2012年02月03日 | 本間雅晴陸軍中将
 九月末、本間大尉は従軍武官として英軍に配属されるため、西部戦線に向かった。本来なら今村大尉が従軍するはずだった。

 本間大尉は大使館付武官の補佐官になる予定だったが、朝から晩まで暗号を組み立てて電報を打ったり、暗号解読、旅行中の日本人の世話などの補佐官の仕事を見て、すっかり嫌気がさしていた。

 それで本間大尉は、世界大戦も終わろうとしている時、一度戦場を視察したいと思ったので、同郷、新潟出身の先輩、参謀本部作戦課長・大竹沢治大佐(陸士七・陸大一六恩賜・少将・参謀本部第一部長)に英軍に従軍することを頼んだ。

 本間大尉は、自分が従軍することになれば、補佐官の代わりが東京から派遣されると思い込んでいた。だが、結果は、本間大尉と今村大尉が入れ替って、今村大尉が補佐官を命ぜられた。

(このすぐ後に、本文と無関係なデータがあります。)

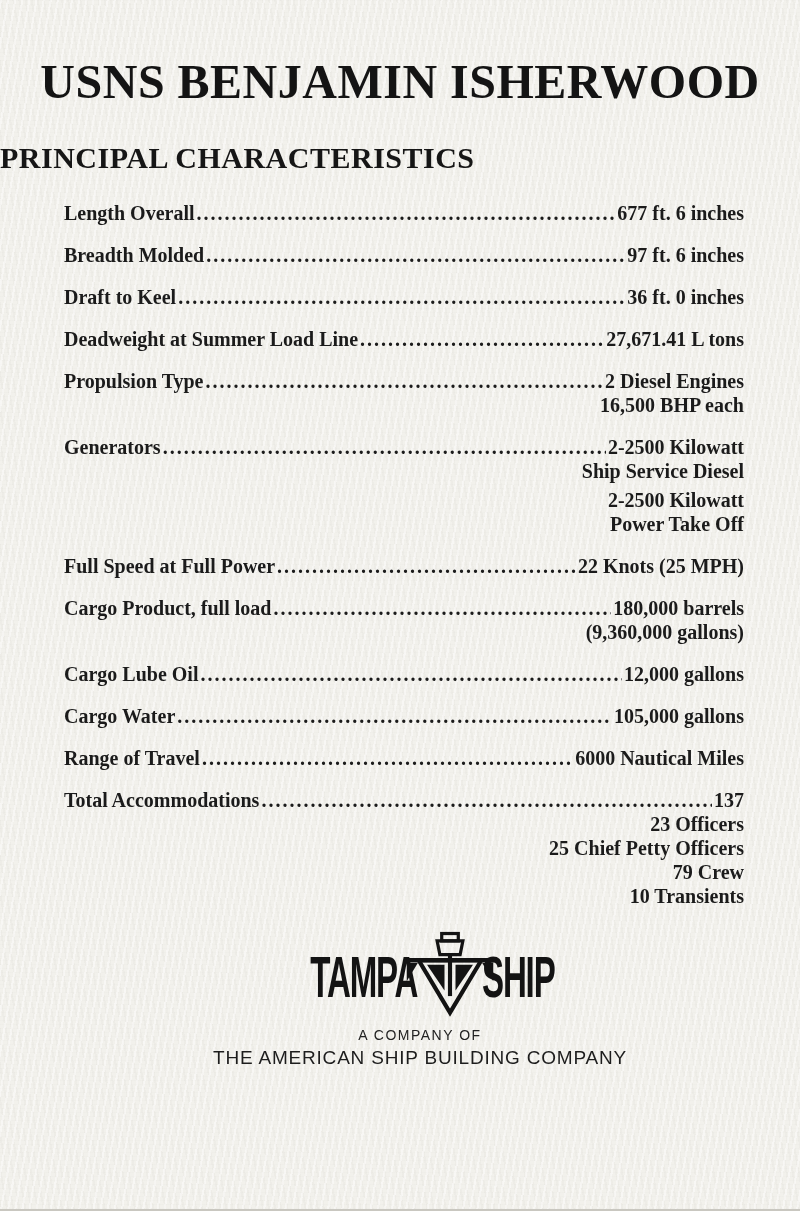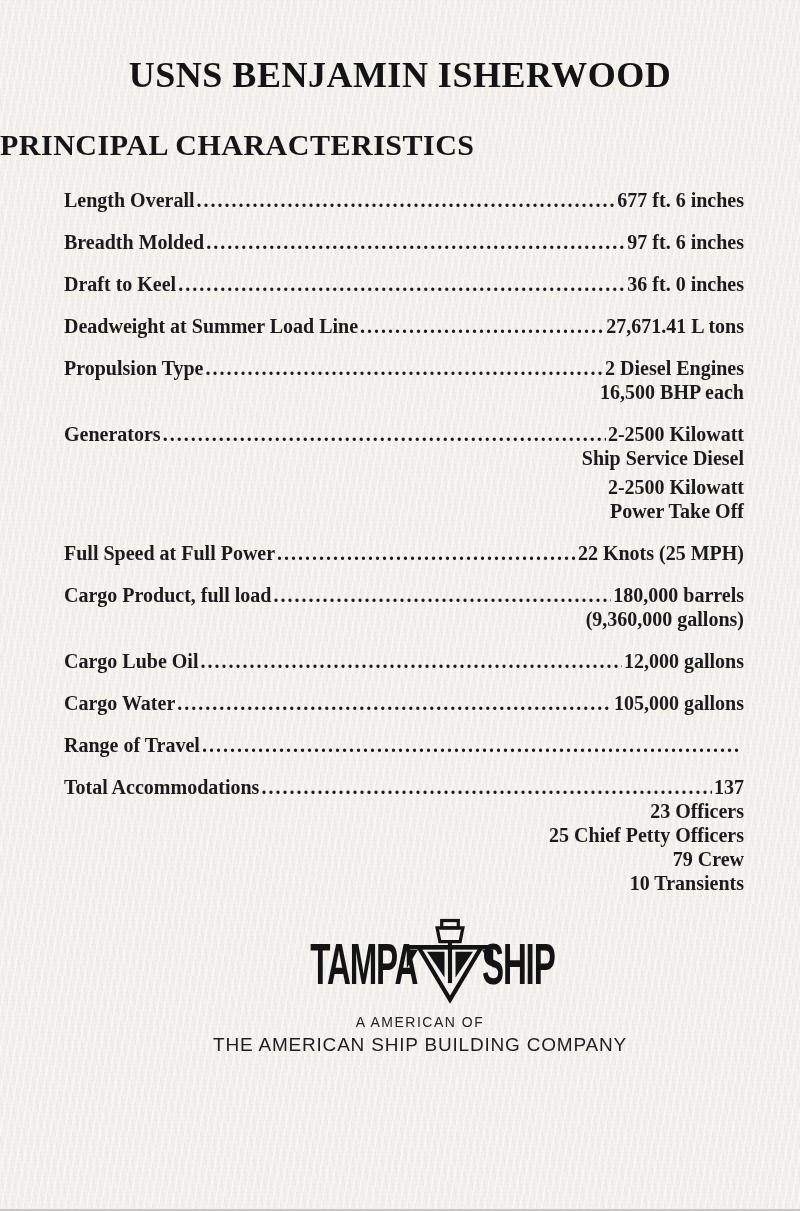--- a/index.html
+++ b/index.html
@@ -27,7 +27,7 @@
   .doc-title {
     margin-top: 54px;
     text-align: center;
-    font-size: 36px;
+    font-size: 48px;
     font-weight: 700;
     letter-spacing: 0.5px;
     color: #141414;

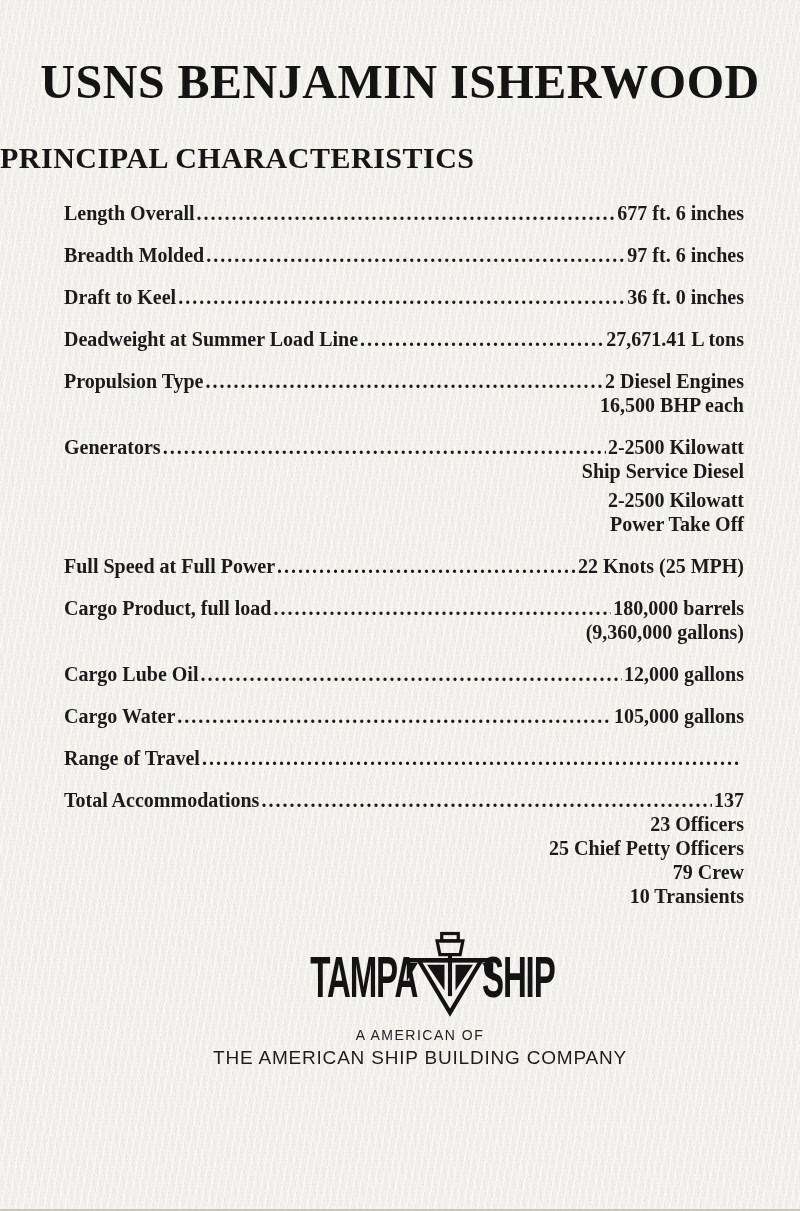--- a/index.html
+++ b/index.html
@@ -239,6 +239,7 @@
       <div class="spec-line">
         <span class="spec-label">Range of Travel</span>
         <span class="leader"></span>
+        <span class="spec-value">6000 Nautical Miles</span>
       </div>
       <div class="extras"></div>
     </div>

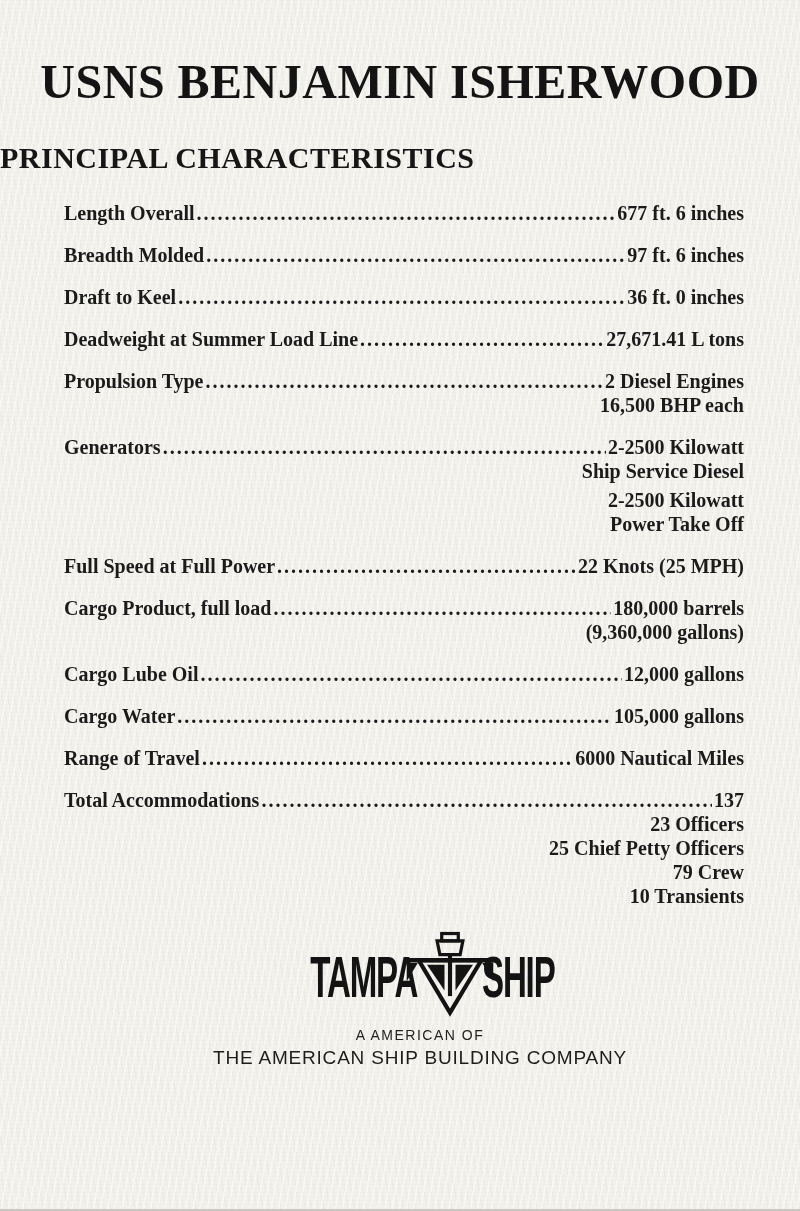--- a/index.html
+++ b/index.html
@@ -283,7 +283,7 @@
       </svg>
       <span class="logo-word right">SHIP</span>
     </div>
-    <div class="division-line">A AMERICAN OF</div>
+    <div class="division-line">A COMPANY OF</div>
     <div class="company-line">THE AMERICAN SHIP BUILDING COMPANY</div>
   </div>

 東京で今村大尉は軍務局長・奈良武次中将(陸士一一・砲工学校高等科優等・陸大一三・侍従武官長・大将・男爵・勲一等旭日桐花大綬章)から「君は渡英後、従軍武官に指名されるはずだ。その時の研究項目は別に指令する」と言われていたので、補佐官に決まったと聞かされたときは、甚だ不満だった。

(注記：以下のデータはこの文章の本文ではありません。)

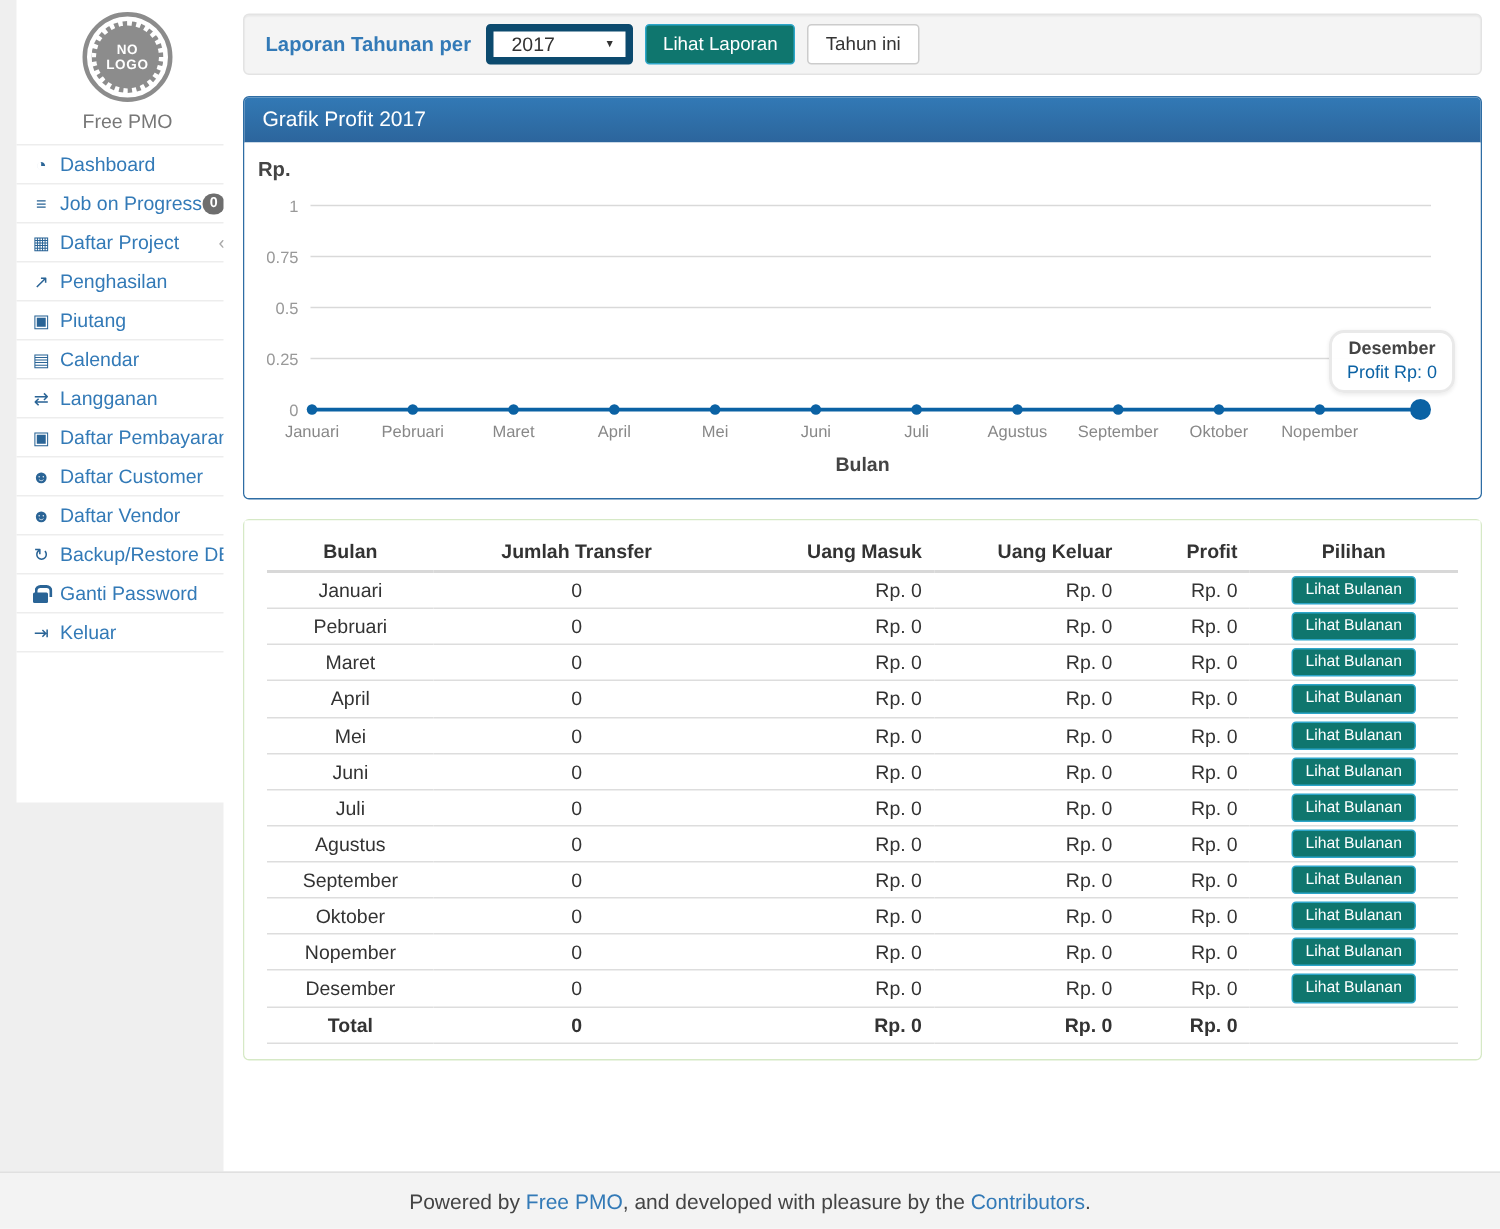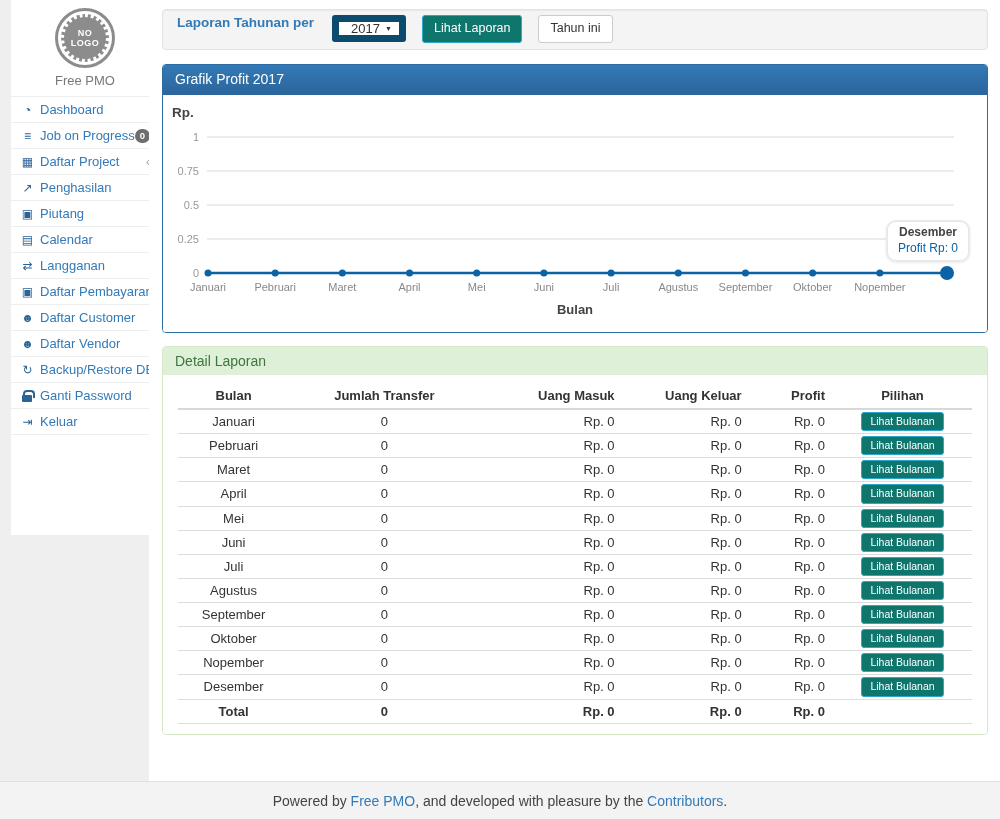--- a/index.html
+++ b/index.html
@@ -30,7 +30,7 @@
   .crumb-sep { color:#ccc; }
   .crumb-current { color:#777; }
 
-  .well { margin-top:9px; height:41px; background:#f4f4f4; border:1px solid #e3e3e3; border-radius:4px; box-shadow:inset 0 1px 1px rgba(0,0,0,.05); padding:5px 14px; display:flex; align-items:flex-start; gap:16px; }
+  .well { margin-top:9px; height:41px; background:#f4f4f4; border:1px solid #e3e3e3; border-radius:4px; box-shadow:inset 0 1px 1px rgba(0,0,0,.05); padding:5px 14px; display:flex; align-items:center; gap:8px; }
   .well-label { color:#337ab7; font-weight:bold; font-size:13.5px; margin-right:2px; }
   .year-select { width:74px; height:27px; background:#fff; border:7px solid #0c4a6e; border-radius:3px; font-size:13px; color:#333; display:flex; align-items:center; justify-content:space-between; padding:0 7px 0 12px; cursor:pointer; }
   .year-select .caret { font-size:7px; color:#333; }

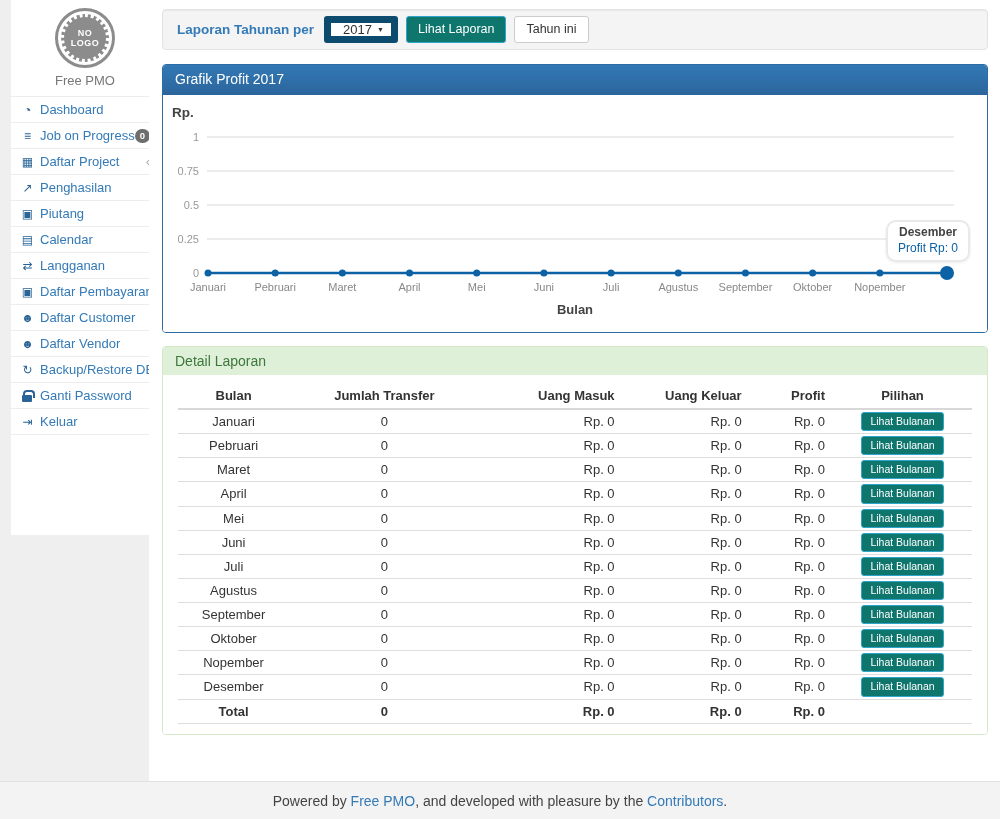--- a/index.html
+++ b/index.html
@@ -32,7 +32,7 @@
 
   .well { margin-top:9px; height:41px; background:#f4f4f4; border:1px solid #e3e3e3; border-radius:4px; box-shadow:inset 0 1px 1px rgba(0,0,0,.05); padding:5px 14px; display:flex; align-items:center; gap:8px; }
   .well-label { color:#337ab7; font-weight:bold; font-size:13.5px; margin-right:2px; }
-  .year-select { width:74px; height:27px; background:#fff; border:7px solid #0c4a6e; border-radius:3px; font-size:13px; color:#333; display:flex; align-items:center; justify-content:space-between; padding:0 7px 0 12px; cursor:pointer; }
+  .year-select { width:98px; height:27px; background:#fff; border:5px solid #0c4a6e; border-radius:3px; font-size:13px; color:#333; display:flex; align-items:center; justify-content:space-between; padding:0 7px 0 12px; cursor:pointer; }
   .year-select .caret { font-size:7px; color:#333; }
   .btn { border-radius:3px; font-size:12.5px; padding:5px 11px; cursor:pointer; border:1px solid transparent; line-height:1.25; }
   .btn-info { background:#0f766e; border-color:#2da6c9; color:#fff; }

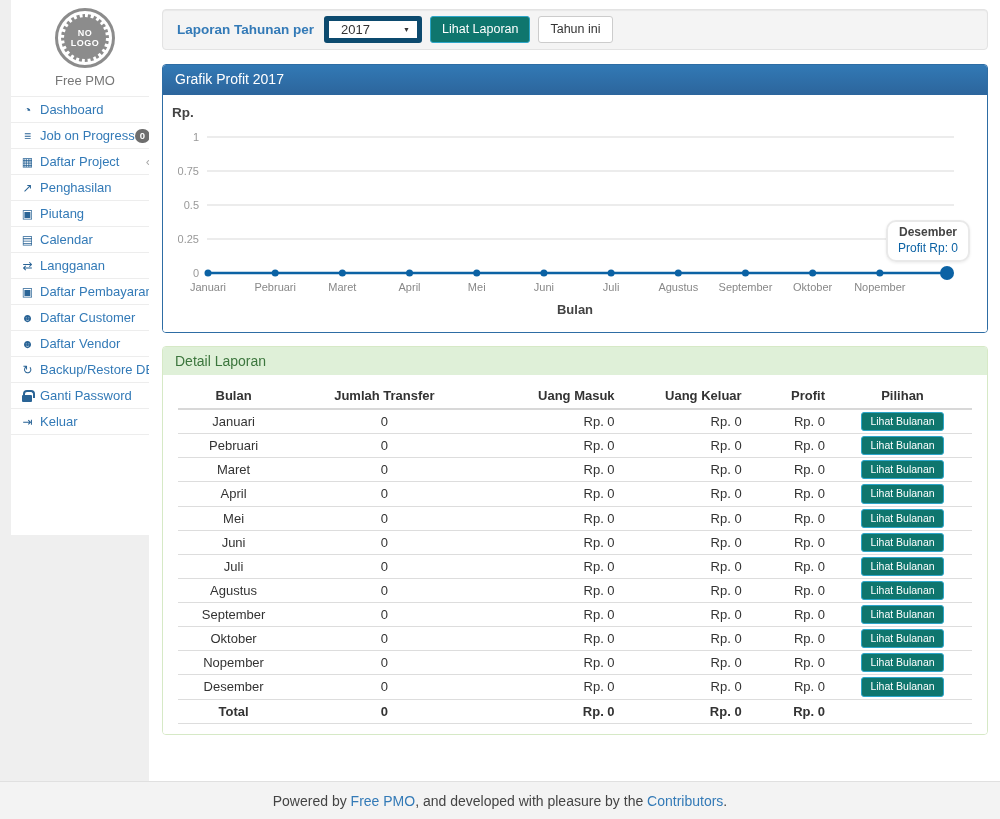--- a/index.html
+++ b/index.html
@@ -221,7 +221,6 @@
     </section>
 
     <section class="panel panel-success">
-      <div class="panel-heading">Detail Laporan</div>
       <div class="panel-body">
         <table class="report">
           <colgroup>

 そこで、今村大尉は、参謀本部の電報は間違いだろうと、訂正電報を待っていた。その今村大尉を本間大尉が食事に誘った。本間大尉は首をうなだれて、「君にあやまらねばならぬことがある」と、大竹大佐に依頼した事情を説明した。

 今村大尉は、「もし本間大尉が黙っていたら、あとになってその理由が分かったら、自分は彼を卑劣な奴と軽蔑しただろう」と述べて、素直に打ち明けた本間大尉を快く許した。

 三年後の大正十年春、ロンドンの本間大尉は、東京にいる陸軍士官学校同期の藤井貫一大尉(陸士一九・陸大三二・少将・対馬要塞司令官)から手紙を受け取った。

二人は新発田連隊で一緒に勤務、暮らした仲だった。藤井大尉からの手紙は、本間大尉の胸を刺した。それは次のような内容だった。

 「智子夫人の評判が非常に悪い。二人の子供は女中まかせで、着飾っては若い男と出歩いている。女優となって舞台に立っているらしく、家にもあやし気な男たちが出入りして、近所の話題になっている。軍人の名誉を傷つけることでもあり、君から厳重に注意されることを望む」。

 藤井大尉はこの手紙を書く前に、同期生の牧野正三郎大尉(陸士一九・陸大三一・少将・陸軍司政長官)とともに本間大尉の留守宅を訪れ、直接智子に忠告した。

 だが、とても二人の意見を聞く相手ではなかった。「何もやましいことはない。芸術家と交際してどこが悪いか。失礼なことを言うな」と逆にまくしたてられて、ほうほうの態で引き上げた。

 さらに、同期の舞伝男大尉から藤井は「本間の留守宅には行くな。悪い噂のある細君だから、うっかりすると、こちらまで人から変な目で見られるぞ」と忠告された。

 ロンドンの本間大尉から返信が藤井大尉へ来た。「家庭内のことに干渉してくれるな」という文面で、友情に感謝しているものの、「余計なおせっかい」と言わぬばかりだった。

 智子は自分の行動が夫にどのような影響をおよぼすか考えるような女ではなかった。二人の子供は佐渡のマツのところに引き取られた。

 そのあと智子は一人でアトリエのついた借家に引っ越した。こうして、ロンドンの本間大尉がそこへ帰る日を待ち焦がれた彼らの家庭は消滅した。

 本間と智子の次男、雅彦は、彼の手記「偉大なる腰抜け将軍―本間雅晴」の中に、「留守中、智子は若い画家と駆け落ちした」と書いている。

 ロンドンの本間大尉は妻の素行について藤井や母マツから知らされたとき、理性を失うほどの絶望状態に陥った。日本料理屋「日の出屋」の四階の窓から飛び降りそうになった自殺未遂事件を起こした。

 すぐにでも軍人をやめ、故郷に帰って子供を育てるという本間大尉を、今村均大尉はなだめすかして、予定通り柳川平助中佐と三人で二ヶ月間の欧州旅行を済ませ、マルセイユから郵船・北野丸で日本に向かった。

 三年ぶりで再開した夫婦は麹町の旅館で話し合った。元通りの生活に戻ってくれと哀訴懇願する本間大尉をかたくなに拒んで、智子は旅館を出た。